Exercise objective
Below are the records; give again exactly the line with "JOSE ANTONIO DURAN RUBIO | TOTAL A PAGAR: 6.510,86", the line with "EDGAR GEOVANI GONZALEZ | TOTAL", and each line that lies between them, and nothing besides.

------ Data to process

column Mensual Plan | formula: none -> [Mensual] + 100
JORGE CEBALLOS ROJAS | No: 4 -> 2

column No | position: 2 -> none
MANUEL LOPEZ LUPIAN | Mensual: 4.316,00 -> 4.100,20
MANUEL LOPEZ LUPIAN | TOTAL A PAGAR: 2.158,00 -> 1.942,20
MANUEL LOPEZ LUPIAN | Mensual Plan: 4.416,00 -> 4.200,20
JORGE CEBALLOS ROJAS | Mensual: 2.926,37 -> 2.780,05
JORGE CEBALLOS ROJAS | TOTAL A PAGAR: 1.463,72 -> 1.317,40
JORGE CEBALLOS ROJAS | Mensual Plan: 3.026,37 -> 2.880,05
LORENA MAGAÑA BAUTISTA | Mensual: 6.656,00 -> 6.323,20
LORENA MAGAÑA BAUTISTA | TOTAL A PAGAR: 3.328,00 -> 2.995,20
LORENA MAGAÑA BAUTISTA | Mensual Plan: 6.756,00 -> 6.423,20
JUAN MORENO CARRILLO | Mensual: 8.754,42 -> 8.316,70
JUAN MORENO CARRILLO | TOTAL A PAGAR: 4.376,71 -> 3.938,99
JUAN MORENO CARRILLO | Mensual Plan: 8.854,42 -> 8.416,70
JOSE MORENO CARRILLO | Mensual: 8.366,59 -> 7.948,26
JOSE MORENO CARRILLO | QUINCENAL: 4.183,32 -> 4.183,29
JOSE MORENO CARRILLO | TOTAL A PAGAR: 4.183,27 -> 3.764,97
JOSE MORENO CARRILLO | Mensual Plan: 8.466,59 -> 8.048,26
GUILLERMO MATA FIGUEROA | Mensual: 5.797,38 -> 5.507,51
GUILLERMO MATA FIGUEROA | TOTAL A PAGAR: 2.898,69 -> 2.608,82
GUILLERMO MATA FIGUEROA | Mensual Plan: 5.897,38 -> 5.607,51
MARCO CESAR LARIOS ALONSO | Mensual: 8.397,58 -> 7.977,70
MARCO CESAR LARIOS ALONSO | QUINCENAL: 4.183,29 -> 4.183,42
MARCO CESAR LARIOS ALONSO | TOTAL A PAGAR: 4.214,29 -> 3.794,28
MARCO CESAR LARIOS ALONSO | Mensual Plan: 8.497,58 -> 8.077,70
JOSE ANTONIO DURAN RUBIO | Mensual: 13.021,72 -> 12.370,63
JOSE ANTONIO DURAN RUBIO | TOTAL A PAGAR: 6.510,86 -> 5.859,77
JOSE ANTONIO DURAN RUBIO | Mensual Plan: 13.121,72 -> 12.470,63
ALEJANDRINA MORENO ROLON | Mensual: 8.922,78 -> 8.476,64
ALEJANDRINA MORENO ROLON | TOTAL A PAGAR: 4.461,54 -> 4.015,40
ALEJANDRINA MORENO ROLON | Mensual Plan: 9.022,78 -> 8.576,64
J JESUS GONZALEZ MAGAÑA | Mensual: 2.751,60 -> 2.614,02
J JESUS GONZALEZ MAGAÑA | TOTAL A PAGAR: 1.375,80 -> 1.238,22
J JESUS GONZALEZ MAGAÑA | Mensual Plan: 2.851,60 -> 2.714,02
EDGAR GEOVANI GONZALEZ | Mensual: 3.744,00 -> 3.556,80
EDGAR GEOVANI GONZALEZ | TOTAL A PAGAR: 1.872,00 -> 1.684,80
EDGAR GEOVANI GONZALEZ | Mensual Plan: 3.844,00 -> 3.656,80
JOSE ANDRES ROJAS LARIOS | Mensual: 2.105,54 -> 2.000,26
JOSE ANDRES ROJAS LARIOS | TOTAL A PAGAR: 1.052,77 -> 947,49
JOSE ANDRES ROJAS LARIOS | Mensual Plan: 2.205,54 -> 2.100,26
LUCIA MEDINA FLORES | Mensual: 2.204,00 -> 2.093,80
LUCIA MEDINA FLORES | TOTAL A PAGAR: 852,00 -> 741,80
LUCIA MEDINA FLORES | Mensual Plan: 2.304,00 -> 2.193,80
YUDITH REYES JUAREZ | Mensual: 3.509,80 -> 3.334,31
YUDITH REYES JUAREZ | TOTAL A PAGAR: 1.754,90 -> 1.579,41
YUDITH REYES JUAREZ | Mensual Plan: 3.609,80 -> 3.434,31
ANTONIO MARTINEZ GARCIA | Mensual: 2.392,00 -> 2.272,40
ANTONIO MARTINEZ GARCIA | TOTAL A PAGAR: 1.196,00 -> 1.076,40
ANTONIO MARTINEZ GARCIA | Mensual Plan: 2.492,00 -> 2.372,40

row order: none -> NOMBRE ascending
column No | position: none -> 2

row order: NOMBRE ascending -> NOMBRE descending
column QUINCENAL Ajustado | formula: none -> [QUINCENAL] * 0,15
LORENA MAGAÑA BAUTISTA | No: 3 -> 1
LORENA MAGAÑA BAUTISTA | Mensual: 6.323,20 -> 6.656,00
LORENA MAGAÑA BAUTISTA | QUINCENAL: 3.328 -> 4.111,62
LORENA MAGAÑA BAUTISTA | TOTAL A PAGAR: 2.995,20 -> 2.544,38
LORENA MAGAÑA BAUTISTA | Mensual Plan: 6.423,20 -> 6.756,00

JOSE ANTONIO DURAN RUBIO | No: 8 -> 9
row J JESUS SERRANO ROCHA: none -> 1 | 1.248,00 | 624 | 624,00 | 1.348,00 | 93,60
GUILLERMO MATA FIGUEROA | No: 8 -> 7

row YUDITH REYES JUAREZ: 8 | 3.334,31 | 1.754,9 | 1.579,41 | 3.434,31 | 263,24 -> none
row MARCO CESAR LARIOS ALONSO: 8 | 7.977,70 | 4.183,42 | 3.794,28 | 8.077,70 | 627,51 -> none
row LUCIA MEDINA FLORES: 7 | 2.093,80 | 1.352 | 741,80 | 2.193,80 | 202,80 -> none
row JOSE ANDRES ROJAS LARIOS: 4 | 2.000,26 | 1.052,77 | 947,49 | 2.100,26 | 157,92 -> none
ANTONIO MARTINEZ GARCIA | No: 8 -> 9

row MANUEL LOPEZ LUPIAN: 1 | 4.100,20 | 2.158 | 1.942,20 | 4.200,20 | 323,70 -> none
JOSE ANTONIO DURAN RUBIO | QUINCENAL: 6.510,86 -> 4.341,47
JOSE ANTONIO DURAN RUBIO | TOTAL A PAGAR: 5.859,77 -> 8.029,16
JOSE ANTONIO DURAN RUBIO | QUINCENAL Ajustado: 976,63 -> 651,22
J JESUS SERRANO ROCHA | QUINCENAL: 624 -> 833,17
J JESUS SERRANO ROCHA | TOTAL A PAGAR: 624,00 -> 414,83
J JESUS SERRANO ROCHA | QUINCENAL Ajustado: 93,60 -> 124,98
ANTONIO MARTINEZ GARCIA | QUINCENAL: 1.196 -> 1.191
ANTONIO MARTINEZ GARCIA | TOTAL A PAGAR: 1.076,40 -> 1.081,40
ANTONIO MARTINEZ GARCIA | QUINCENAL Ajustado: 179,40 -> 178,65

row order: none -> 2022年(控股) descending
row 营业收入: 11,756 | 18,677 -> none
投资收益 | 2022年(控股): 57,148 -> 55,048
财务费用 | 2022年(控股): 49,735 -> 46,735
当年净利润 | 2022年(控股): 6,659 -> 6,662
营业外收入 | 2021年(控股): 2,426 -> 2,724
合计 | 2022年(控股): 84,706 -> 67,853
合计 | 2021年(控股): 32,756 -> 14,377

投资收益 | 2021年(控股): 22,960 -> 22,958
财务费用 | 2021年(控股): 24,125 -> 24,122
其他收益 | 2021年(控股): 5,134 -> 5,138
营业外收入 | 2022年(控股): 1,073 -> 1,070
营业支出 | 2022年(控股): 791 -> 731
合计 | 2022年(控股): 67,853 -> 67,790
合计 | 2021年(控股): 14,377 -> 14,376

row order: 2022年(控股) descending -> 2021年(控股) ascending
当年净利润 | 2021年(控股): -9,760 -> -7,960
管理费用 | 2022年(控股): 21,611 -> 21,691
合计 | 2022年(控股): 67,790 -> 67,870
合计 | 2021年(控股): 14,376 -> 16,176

------------

Reply
JOSE ANTONIO DURAN RUBIO | TOTAL A PAGAR: 6.510,86 -> 5.859,77
JOSE ANTONIO DURAN RUBIO | Mensual Plan: 13.121,72 -> 12.470,63
ALEJANDRINA MORENO ROLON | Mensual: 8.922,78 -> 8.476,64
ALEJANDRINA MORENO ROLON | TOTAL A PAGAR: 4.461,54 -> 4.015,40
ALEJANDRINA MORENO ROLON | Mensual Plan: 9.022,78 -> 8.576,64
J JESUS GONZALEZ MAGAÑA | Mensual: 2.751,60 -> 2.614,02
J JESUS GONZALEZ MAGAÑA | TOTAL A PAGAR: 1.375,80 -> 1.238,22
J JESUS GONZALEZ MAGAÑA | Mensual Plan: 2.851,60 -> 2.714,02
EDGAR GEOVANI GONZALEZ | Mensual: 3.744,00 -> 3.556,80
EDGAR GEOVANI GONZALEZ | TOTAL A PAGAR: 1.872,00 -> 1.684,80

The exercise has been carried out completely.